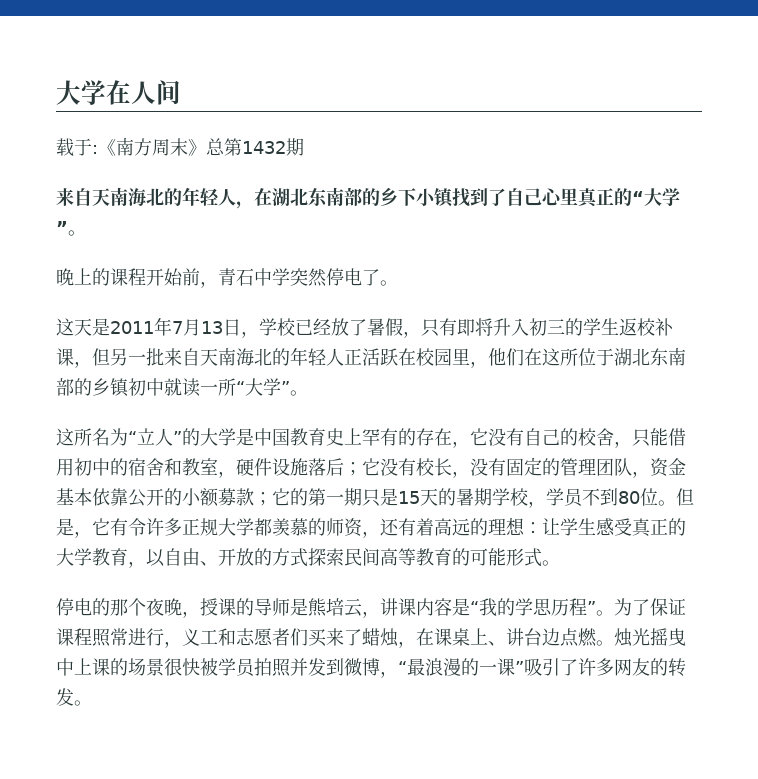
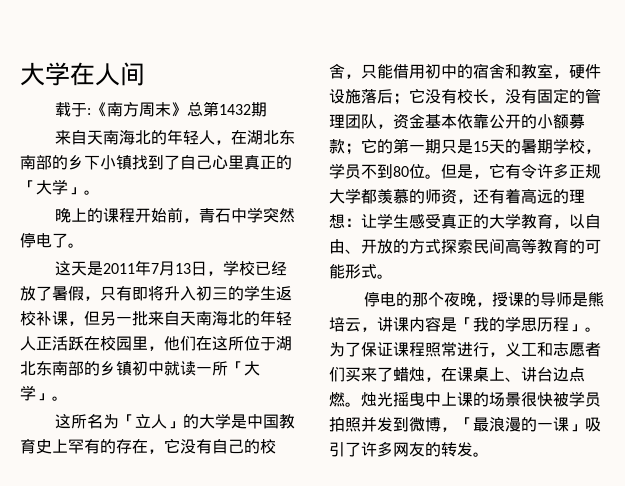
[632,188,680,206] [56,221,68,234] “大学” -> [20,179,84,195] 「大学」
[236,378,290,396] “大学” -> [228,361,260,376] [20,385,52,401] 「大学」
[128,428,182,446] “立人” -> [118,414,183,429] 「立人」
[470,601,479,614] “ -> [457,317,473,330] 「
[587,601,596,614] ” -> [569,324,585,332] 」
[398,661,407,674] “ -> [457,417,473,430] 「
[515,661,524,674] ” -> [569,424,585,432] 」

──────────

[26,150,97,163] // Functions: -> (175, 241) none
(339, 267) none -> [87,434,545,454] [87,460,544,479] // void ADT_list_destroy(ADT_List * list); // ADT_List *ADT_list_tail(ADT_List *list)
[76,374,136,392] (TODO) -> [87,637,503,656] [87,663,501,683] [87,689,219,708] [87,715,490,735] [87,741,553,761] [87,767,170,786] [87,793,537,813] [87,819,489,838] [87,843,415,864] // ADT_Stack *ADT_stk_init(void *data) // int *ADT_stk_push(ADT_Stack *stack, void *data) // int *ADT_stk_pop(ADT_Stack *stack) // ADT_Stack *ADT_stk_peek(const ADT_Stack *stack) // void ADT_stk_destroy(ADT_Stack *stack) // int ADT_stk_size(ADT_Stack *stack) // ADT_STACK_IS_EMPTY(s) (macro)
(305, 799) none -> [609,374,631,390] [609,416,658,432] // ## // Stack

──────────

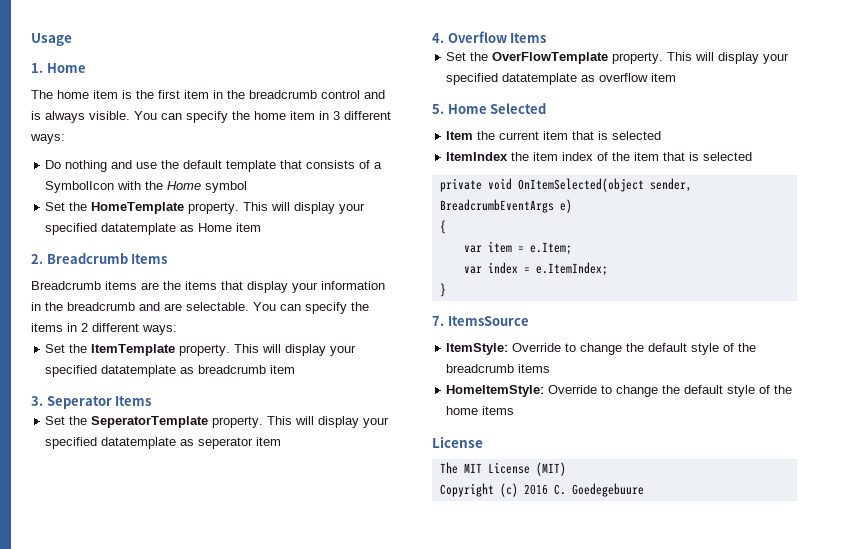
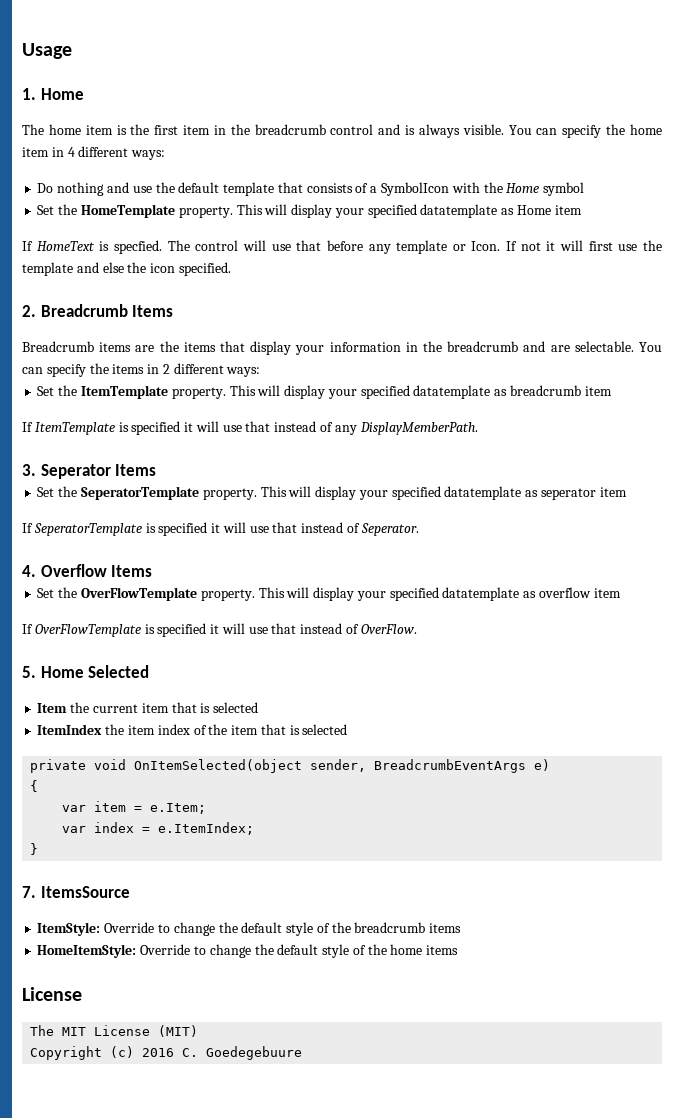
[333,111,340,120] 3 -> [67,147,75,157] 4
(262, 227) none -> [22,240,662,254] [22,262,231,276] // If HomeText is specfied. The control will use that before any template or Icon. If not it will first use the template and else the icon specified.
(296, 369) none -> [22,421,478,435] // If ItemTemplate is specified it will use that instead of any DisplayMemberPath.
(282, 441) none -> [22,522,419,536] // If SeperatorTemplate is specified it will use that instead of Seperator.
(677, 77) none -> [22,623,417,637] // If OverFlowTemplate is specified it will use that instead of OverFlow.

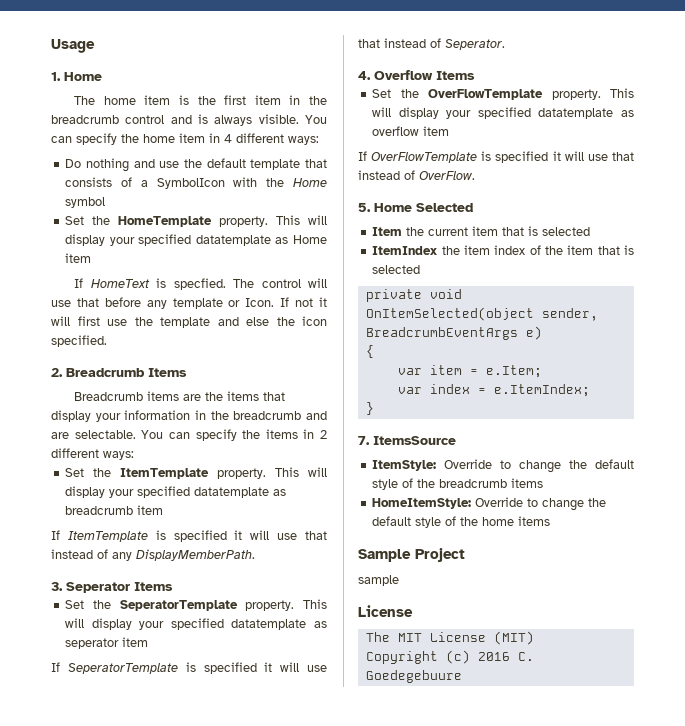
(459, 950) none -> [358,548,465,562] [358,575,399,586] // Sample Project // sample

──────────

## THE PROBLEM
Your answer must consist of every line from the listing that holds the string "instead".

## SOLVED PROBLEM
(296, 369) none -> [22,421,478,435] // If ItemTemplate is specified it will use that instead of any DisplayMemberPath.
(282, 441) none -> [22,522,419,536] // If SeperatorTemplate is specified it will use that instead of Seperator.
(677, 77) none -> [22,623,417,637] // If OverFlowTemplate is specified it will use that instead of OverFlow.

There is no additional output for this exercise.